Rye discoveries on the whiskey trail

RYE WHISKEY is all the rage these days. It seems that every week a new brand appears on the market. Some are quite good: Michters, Bulleit and Templeton among them. Long before any of those brands existed, however, there was Old Overholt — the first and most famous of the commercially produced Monongahela Rye whiskies of western Pennsylvania.

The West Overton Distillery in Pennsylvania is now a museum and a stop on the American Whiskey Trail.

Photo by Callan Burkhart

 

Much has been written on the Whiskey Rebellion (1791-1794), the first armed conflict of the fledgling United States after the Revolutionary War, during which armed settlers in Western Pennsylvania rose up to protest a tax on their self-made whiskey. Many Scots-Irish settlers had just shed blood fighting the British over taxation, both in the British Isles and in America, only to be taxed by the newly formed U.S. government.

The rebellion itself was brief (fading completely when a federal militia of 15,000 arrived), but history books often say this was the beginning of the end of Pennsylvania whiskey. Some say that many distillers fled down the Monongahela River, until it became the Ohio River, then followed that to Louisville, Ky., where they eventually made Bourbon whiskey.

This is interesting but probably untrue for at least two reasons:

• Whiskey was already being made by settlers in Kentucky.

• The century after the Whiskey Rebellion was the best in Pennsylvania whiskey history.

The total cost of the rebellion to the U.S. is thought to have been about $700,000. Exactly 110 years later, one Pennsylvania distiller alone paid more than that amount in federal taxes. The fact is from 1810 until 1919 the most popular whiskey in the U.S. was Pennsylvania Rye. Some studies suggest that 19th-century Americans drank as much as six times more rye whiskey per capita than they do today. This started before the corn whiskies of Kentucky even had a name.

Legally, rye whiskey is subject to the same stipulations as Bourbon: distilled to no more than 160 proof (80 percent alcohol by volume); aged in charred, new oak barrels (at not more than 125 proof); and, if aged for at least two years, may be designated as “straight.” The only real difference between the two in terms of production is the source material. Bourbon must be at least 51 percent corn, and rye must be at least 51 percent rye.
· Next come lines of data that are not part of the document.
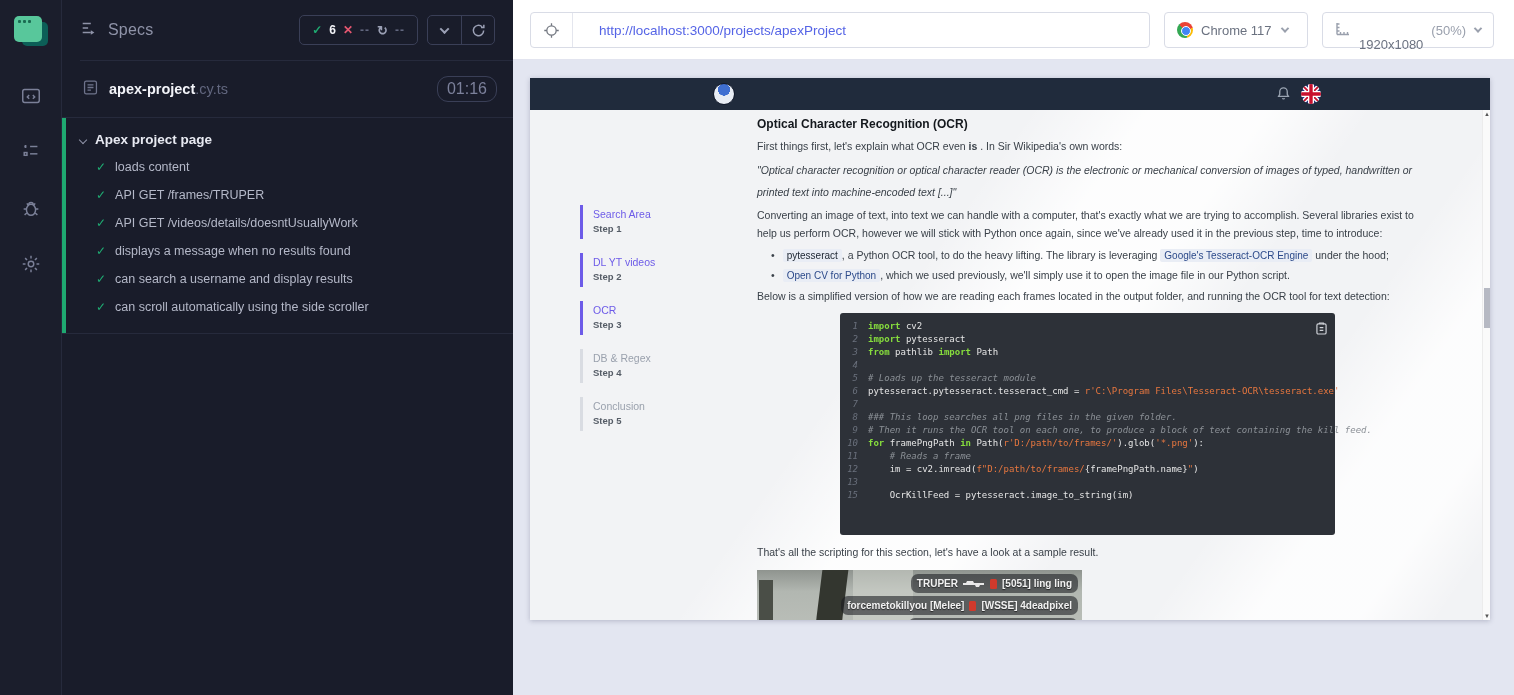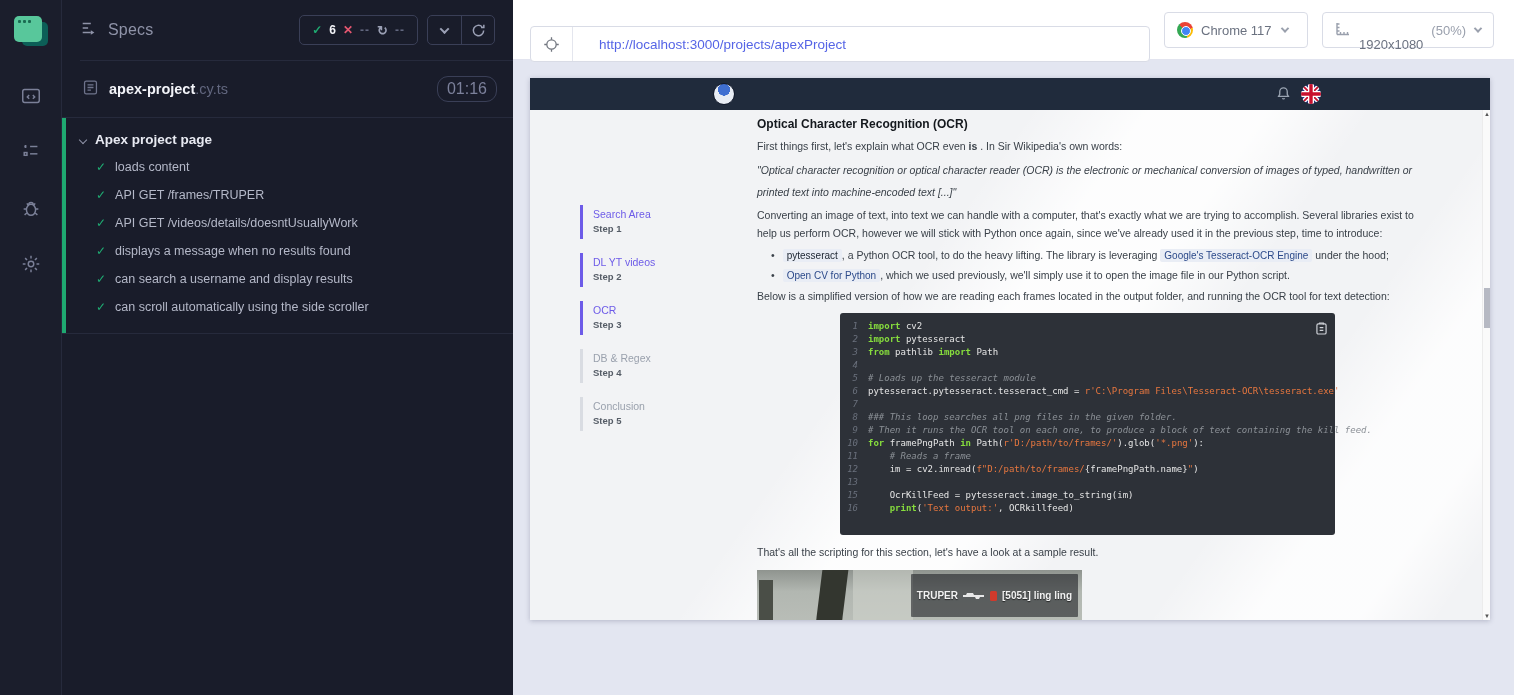--- a/index.html
+++ b/index.html
@@ -46,21 +46,21 @@
   .suite-head { display:flex; align-items:center; padding:6px 0 6px 14px; cursor:pointer; }
   .suite-chev { width:6px; height:6px; border-right:1.6px solid #8f93a8; border-bottom:1.6px solid #8f93a8; transform:rotate(45deg); margin-right:9px; }
   .suite-title { color:#e8eaf2; font-size:13.5px; font-weight:bold; }
   .test-row { display:flex; align-items:center; height:28px; padding-left:30px; font-size:12.5px; color:#b4b8c8; cursor:pointer; }
   .test-check { color:#1fa971; font-size:12px; margin-right:9px; }
 
   
   .stage { flex:1; position:relative; background:#e3e6f1; }
   .topbar { height:60px; background:#ffffff; border-bottom:1px solid #e2e4ef; position:relative; }
   .url-wrap { position:absolute; left:17px; top:12px; width:620px; height:36px; background:#fff;
-    border:1px solid #d9dce6; border-radius:4px; display:flex; align-items:center;margin-top:14px; }
+    border:1px solid #d9dce6; border-radius:4px; display:flex; align-items:center; }
   .picker-btn { width:42px; height:100%; display:flex; align-items:center; justify-content:center;
     border-right:1px solid #e4e6ee; cursor:pointer; }
   .picker-btn svg { width:17px; height:17px; stroke:#71767f; fill:none; stroke-width:1.5; }
   .url-text { padding-left:26px; font-size:13.5px; color:#5564e6; cursor:text; white-space:nowrap; }
   .select-box { position:absolute; top:12px; height:36px; background:#fff; border:1px solid #d9dce6;
     border-radius:4px; display:flex; align-items:center; padding:0 12px; gap:8px; cursor:pointer;
     font-size:13px; color:#6b7280; }
   .select-box .chev { border-color:#9aa0ad; width:6px; height:6px; margin-left:2px; }
   .browser-select { left:651px; width:144px; }
   .viewport-select { left:809px; width:172px; justify-content:flex-start; }
@@ -123,21 +123,21 @@
 
   
   .sample-wrap { position:relative; margin-top:9px; height:120px; }
   .kf-img { position:absolute; left:0; top:0; width:325px; height:120px; overflow:hidden;
     background:linear-gradient(180deg, #8f948f 0%, #b2b7b1 18%, #bcc0ba 55%, #8b9597 74%, #49616e 82%, #35505e 100%); }
   .kf-img .pillar { position:absolute; left:58px; top:-6px; width:26px; height:132px; background:#33362f; transform:skewX(-7deg); }
   .kf-img .pillar2 { position:absolute; left:2px; top:10px; width:14px; height:56px; background:#4a4e47; }
   .kf-img .panel { position:absolute; left:96px; top:0; width:60px; height:120px; background:rgba(210,214,206,.55); }
   .kf-lines { position:absolute; right:4px; top:4px; display:flex; flex-direction:column; align-items:flex-end; }
   .kf-pill { display:flex; align-items:center; gap:5px; background:rgba(26,28,32,.58); color:#f2f2f2;
-    font-size:10px; font-weight:bold; padding:16px 6px; margin-bottom:3px; border-radius:1px; text-shadow:0 1px 1px rgba(0,0,0,.6); }
+    font-size:10px; font-weight:bold; padding:4px 6px; margin-bottom:3px; border-radius:7px; text-shadow:0 1px 1px rgba(0,0,0,.6); }
   .kf-armor { width:7px; height:10px; background:#d03a2c; border-radius:1.5px; display:inline-block; }
   .kf-weap svg { display:block; }
 
   
   .pagescroll { position:absolute; right:0; top:32px; bottom:0; width:8px; background:#fafafa; border-left:1px solid #ececec; }
   .pagescroll .arrow { position:absolute; left:1px; width:6px; height:6px; color:#555; font-size:6px; line-height:6px; text-align:center; }
   .pagescroll .up { top:1px; } .pagescroll .down { bottom:1px; }
   .ps-thumb { position:absolute; left:1px; top:178px; width:6px; height:40px; background:#b6b9c3; cursor:grab; }
 </style>
 </head>
@@ -353,21 +353,20 @@
                 <div class="code-line"><span class="ln">5</span><span class="lc"><span class="tok-c"># Loads up the tesseract module</span></span></div>
                 <div class="code-line"><span class="ln">6</span><span class="lc"><span class="tok-p">pytesseract.pytesseract.tesseract_cmd = </span><span class="tok-s">r'C:\Program Files\Tesseract-OCR\tesseract.exe'</span></span></div>
                 <div class="code-line"><span class="ln">7</span><span class="lc"></span></div>
                 <div class="code-line"><span class="ln">8</span><span class="lc"><span class="tok-c">### This loop searches all png files in the given folder.</span></span></div>
                 <div class="code-line"><span class="ln">9</span><span class="lc"><span class="tok-c"># Then it runs the OCR tool on each one, to produce a block of text containing the kill feed.</span></span></div>
                 <div class="code-line"><span class="ln">10</span><span class="lc"><span class="tok-k">for</span><span class="tok-p"> framePngPath </span><span class="tok-k">in</span><span class="tok-p"> Path(</span><span class="tok-s">r'D:/path/to/frames/'</span><span class="tok-p">).glob(</span><span class="tok-s">'*.png'</span><span class="tok-p">):</span></span></div>
                 <div class="code-line"><span class="ln">11</span><span class="lc"><span class="tok-p">    </span><span class="tok-c"># Reads a frame</span></span></div>
                 <div class="code-line"><span class="ln">12</span><span class="lc"><span class="tok-p">    im = cv2.imread(</span><span class="tok-s">f"D:/path/to/frames/</span><span class="tok-p">{framePngPath.name}</span><span class="tok-s">"</span><span class="tok-p">)</span></span></div>
                 <div class="code-line"><span class="ln">13</span><span class="lc"></span></div>
                 <div class="code-line"><span class="ln">15</span><span class="lc"><span class="tok-p">    OcrKillFeed = pytesseract.image_to_string(im)</span></span></div>
-                <div class="code-line"><span class="ln">16</span><span class="lc"><span class="tok-p">    </span><span class="tok-k">print</span><span class="tok-p">(</span><span class="tok-s">'Text output:'</span><span class="tok-p">, OCRkillfeed)</span></span></div>
               </div>
             <span class="copy-btn">
               <svg viewBox="0 0 12 14">
                   <rect x="1" y="2" width="10" height="11" rx="1.5"></rect>
                   <path d="M4 2V1h4v1.5"></path>
                   <path d="M4 6h4M4 9h4"></path>
                 </svg>
             </span>
           </div>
Technically speaking, the difference can be as little as 2 percent, but the percentages are usually much higher.

In 1810, Abraham Overholt (whose picture appears the Old Overholt bottle) decided to take the family’s private distilling practices public. At the family’s homestead in West Overton, Pa., he began to produce Old Farm Pure Rye whiskey. He began producing about eight gallons a day, but soon was producing nearly 200. Some of the family then began to make other whiskey in nearby Broad Ford, under a variety of names, including Old Monongahela and A. Overholt. In 1860, the Old Farm distillery was demolished and a six-story building was built, which still stands today. It now houses the West Overton Museum and is a stop on the American Whiskey Trail.
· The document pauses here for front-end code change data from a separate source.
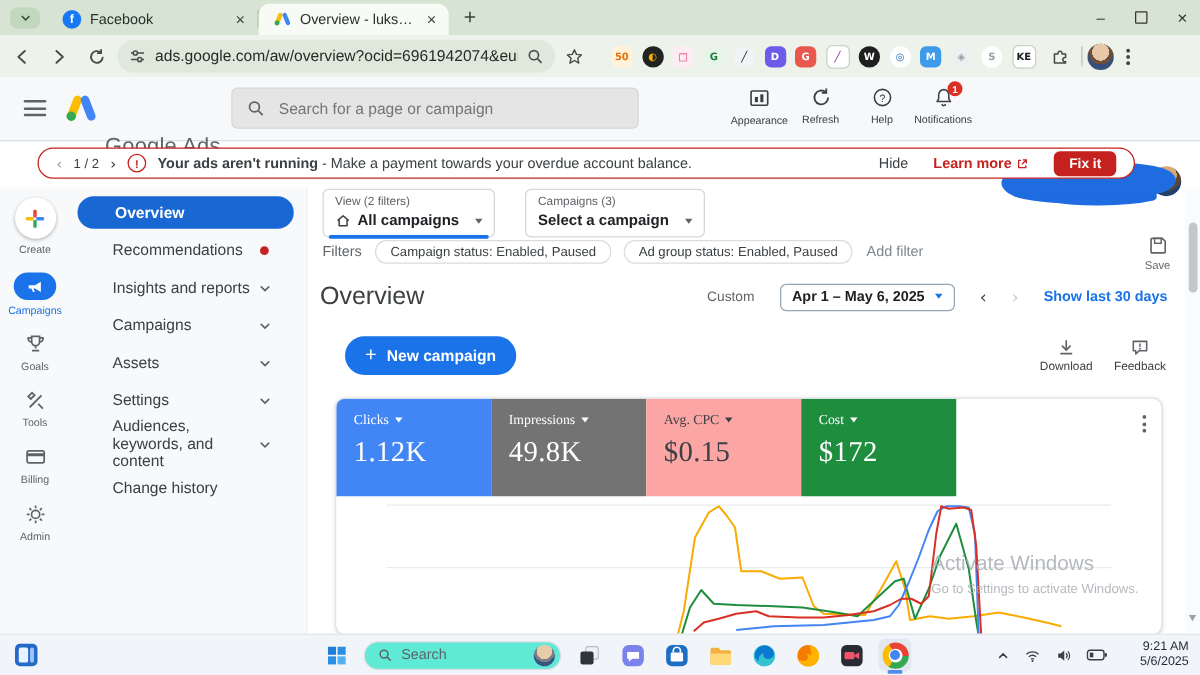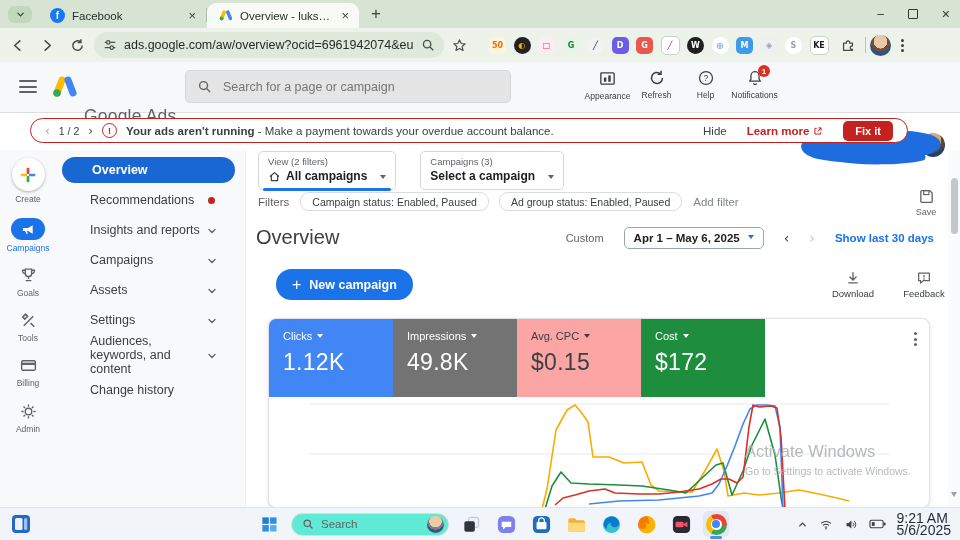--- a/index.html
+++ b/index.html
@@ -120,21 +120,21 @@
 
   
   .newcamp{position:absolute;left:276px;top:269px;height:31px;border-radius:16px;background:#1A73E8;color:#fff;
     display:flex;align-items:center;gap:8px;padding:0 16px;font-size:12.5px;font-weight:bold;cursor:pointer;}
   .plus{font-size:16px;font-weight:normal;line-height:1;}
   .iconbtn{position:absolute;display:flex;flex-direction:column;align-items:center;gap:2px;cursor:pointer;width:46px;}
   .iconbtn .lbl{font-size:9.5px;color:#3C4043;}
 
   
   .card{position:absolute;left:268px;top:318px;width:662px;height:190px;background:#fff;border:1px solid #E0E3E7;
-    border-radius:8px;box-shadow:0 1px 3px rgba(60,64,67,.18);box-sizing:border-box;overflow:hidden;}
+    border-radius:8px;box-shadow:0 1px 3px rgba(60,64,67,.18);box-sizing:border-box;overflow:hidden;font-family:Liberation Serif, serif;}
   .metrics{display:flex;}
   .mcard{width:124px;height:78px;box-sizing:border-box;padding:11px 0 0 14px;cursor:pointer;}
   .mlabel{font-size:11px;display:flex;align-items:center;}
   .mlabel .caret{border-top-color:currentColor;margin-left:5px;margin-top:2px;border-width:3.4px;border-top-width:4.2px;}
   .mvalue{font-size:23px;margin-top:7px;letter-spacing:.3px;}
   .cardkebab{position:absolute;right:12px;top:13px;display:flex;flex-direction:column;gap:2.5px;cursor:pointer;}
   .cardkebab i{width:3px;height:3px;border-radius:50%;background:#5F6368;}
   .chartwrap{position:absolute;left:40px;top:78px;width:580px;height:112px;}
 
   
@@ -158,21 +158,21 @@
     background:radial-gradient(circle at 50% 30%,#E8CBA9 0 42%,#7A7F87 43% 58%,#3A5480 59% 100%);}
   .app{width:26px;height:26px;display:flex;align-items:center;justify-content:center;cursor:pointer;position:relative;border-radius:5px;}
   .app.active{background:#E2E8F0;}
   .app.active::after{content:"";position:absolute;bottom:-2px;left:7px;width:12px;height:3px;border-radius:2px;background:#4F8EE8;}
   .chromeball{width:21px;height:21px;border-radius:50%;
     background:conic-gradient(from 330deg,#EA4335 0 120deg,#34A853 0 240deg,#FBBC05 0 360deg);
     display:flex;align-items:center;justify-content:center;}
   .chromeball .in{width:11px;height:11px;border-radius:50%;background:#fff;display:flex;align-items:center;justify-content:center;}
   .chromeball .core{width:8px;height:8px;border-radius:50%;background:#4285F4;}
   .tray{position:absolute;right:74px;top:0;height:32px;display:flex;align-items:center;gap:11px;}
-  .clock{position:absolute;right:9px;top:4px;text-align:left;font-size:14px;line-height:12px;color:#1F2937;cursor:default;}
+  .clock{position:absolute;right:9px;top:4px;text-align:right;font-size:10px;line-height:12px;color:#1F2937;cursor:default;}
 </style>
 </head>
 <body>
 
 <div class="screen">
 
   <div class="tabstrip">
     <div class="tabsearch">
       <svg width="9" height="9" viewBox="0 0 10 10">
           <path d="M2 3.5 L5 6.5 L8 3.5" fill="none" stroke="#3A4A3C" stroke-width="1.4" stroke-linecap="round"></path>
@@ -512,21 +512,21 @@
     <span class="plus">+</span>
     <span>New campaign</span>
   </div>
   <div class="iconbtn" style="left:830px;top:270px;">
     <svg width="16" height="16" viewBox="0 0 18 18">
         <path d="M9 3 V11 M5.5 7.8 L9 11.3 L12.5 7.8" fill="none" stroke="#5F6368" stroke-width="1.5" stroke-linecap="round"></path>
         <path d="M4.2 14.5 H13.8" stroke="#5F6368" stroke-width="1.5" stroke-linecap="round"></path>
       </svg>
     <span class="lbl">Download</span>
   </div>
-  <div class="iconbtn" style="left:889px;top:270px;margin-left:12px;">
+  <div class="iconbtn" style="left:889px;top:270px;">
     <svg width="16" height="16" viewBox="0 0 18 18">
         <path d="M3 3.5 H15 V12 H8.2 L5.2 14.8 V12 H3 Z" fill="none" stroke="#5F6368" stroke-width="1.4" stroke-linejoin="round"></path>
         <line x1="9" y1="5.5" x2="9" y2="8.3" stroke="#5F6368" stroke-width="1.4"></line>
         <circle cx="9" cy="10.1" r="0.9" fill="#5F6368"></circle>
       </svg>
     <span class="lbl">Feedback</span>
   </div>
 
   <div class="card">
     <div class="metrics" id="metrics">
Abraham Overholt died in 1870, and his family later began producing Old Overholt at the Broad Ford distillery. Prohibition later did what Washington’s army couldn’t: It virtually destroyed Pennsylvania Rye. The Overton Distillery closed in 1920, but the Broad Ford plant was allowed to produce “medicinal spirits” during the ban. Of the dozens of Pennsylvania distilleries that existed before Prohibition only Old Overholt survived it, albeit no longer owned by the Overholt family.

This new Old Overholt migrated first to Cincinnati then in 1987 moved to Kentucky where it is now owned by Jim Beam Inc., putting an anticlimactic end to Pennsylvania Rye whiskey.

On a recent trip to West Overton I learned these things:

• Henry Clay Frick, one of the greats of the Industrial Age, was born in West Overton and was the last of the Overholt family to actually own Old Overholt whiskey.

• The West Overton Museum is undergoing a major renovation and will reopen for tours in August.

• The three sites on the American Whiskey Trail in Pennsylvania — West Overton, the Woodville Plantation and the Oliver Miller Homestead — have no whiskey available.

• Sadly, in spite of the burgeoning popularity of rye whiskey, its birthplace Pennsylvania today produces no rye whiskey at all.